La maggior parte dei professionisti (free lance e web agency) è racchiusa in due macro categorie:

– Quelli che ancora ci provano (e ci riescono) e vendono la “manutenzione del sito     web”, la SEO incentrata sulla scrittura di articoli ridondanti facendosi pagare dai 100 ai 300 euro al mese;

– Quelli che ora cavalcano l’onda del web marketing: con la stessa classe con cui hanno sempre scritto i contenuti per i siti web, ora creano “le campagne marketing” sui social, su Google, inviando e-mail marketing (simil volantini digitali) perché “Le campagne marketing e la visibilità sono la chiave”

Il problema è che, a differenza dei periodi precedenti, c’è un’enorme scarsità di casi di successo. I più sgamati dicono “Un nostro cliente ha fatturato milioni”. Uno solo. Senza dire chi era, da che notorietà partiva, di quanto budget disponeva, da cosa derivano i milioni.
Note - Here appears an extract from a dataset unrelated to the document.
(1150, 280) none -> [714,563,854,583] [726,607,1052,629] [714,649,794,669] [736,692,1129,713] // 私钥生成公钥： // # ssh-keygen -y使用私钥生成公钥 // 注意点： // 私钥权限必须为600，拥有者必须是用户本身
Un solo caso di successo cui aggrapparsi per acquisire altri clienti.

Immagino la faccia che farebbero i miei clienti che fatturano milioni, se mi aggrappassi a cose del genere per vendere.

Ad ogni modo, non siamo qui per parlare di me, scusami per questo simpatico aneddoto, proseguiamo.
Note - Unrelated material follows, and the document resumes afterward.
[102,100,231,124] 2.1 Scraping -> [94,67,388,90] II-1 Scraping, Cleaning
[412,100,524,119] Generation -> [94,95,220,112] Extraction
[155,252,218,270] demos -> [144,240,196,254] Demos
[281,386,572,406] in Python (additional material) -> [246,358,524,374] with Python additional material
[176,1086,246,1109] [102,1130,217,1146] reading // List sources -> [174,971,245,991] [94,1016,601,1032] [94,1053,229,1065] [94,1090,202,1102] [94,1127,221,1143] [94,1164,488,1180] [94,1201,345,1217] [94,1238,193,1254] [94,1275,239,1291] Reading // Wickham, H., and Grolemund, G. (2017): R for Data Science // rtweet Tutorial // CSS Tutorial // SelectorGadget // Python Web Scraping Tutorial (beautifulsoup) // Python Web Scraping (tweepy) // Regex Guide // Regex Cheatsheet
L’imprenditore che è subentrato in ritardo sia nella prima che nella seconda era, ovvero quando queste stavano tramontando, ha ovviamente dovuto affrontare il cambio di mentalità dell’utente, ma senza saperlo, perché vedeva la situazione da una prospettiva interna.

Perciò, se fino ad allora le credenze erano state:

“Con un sito si fattura di più, si raggiungono più clienti”

“Per avere un sito che fattura devi essere in alto su Google”

“La visibilità è tutto”

“Devi avere un sito dinamico se no non fatturi di più”

“La creatività è la chiave”

“Le campagne Marketing sono la chiave”

…La terza era inizia con “Il marketing non funziona, avere un sito non serve a niente”.

E se aggiungiamo tutte le pubblicità di “Guru” che ci compaiono ogni giorno sotto gli occhi, diventa immediatamente comprensibile lo stato confusionale dell’imprenditore, che ha già buttato cifre a 3 zeri e non ha intenzione di buttarne oltre.

Questo è l’imprenditore italiano medio, che viene da me a testa bassa perché in qualche modo sa che non ho la minima intenzione di seguire le onde cavalcate dai colleghi in queste 3 ere.

Forte delle cattive esperienze, sa che avere un sito web e basta non è sufficiente, ma sa di non volere più buttare soldi, ha paura. Quindi mi dice: “Iniziamo con un sito vetrina e poi vediamo”.

Va bene, il sito vetrina lo vendo nella mia web agency, con tanto di avviso però: il risultato che otterrai sarà semplicemente avere un sito vetrina, niente di più. Con trasparenza e serenità.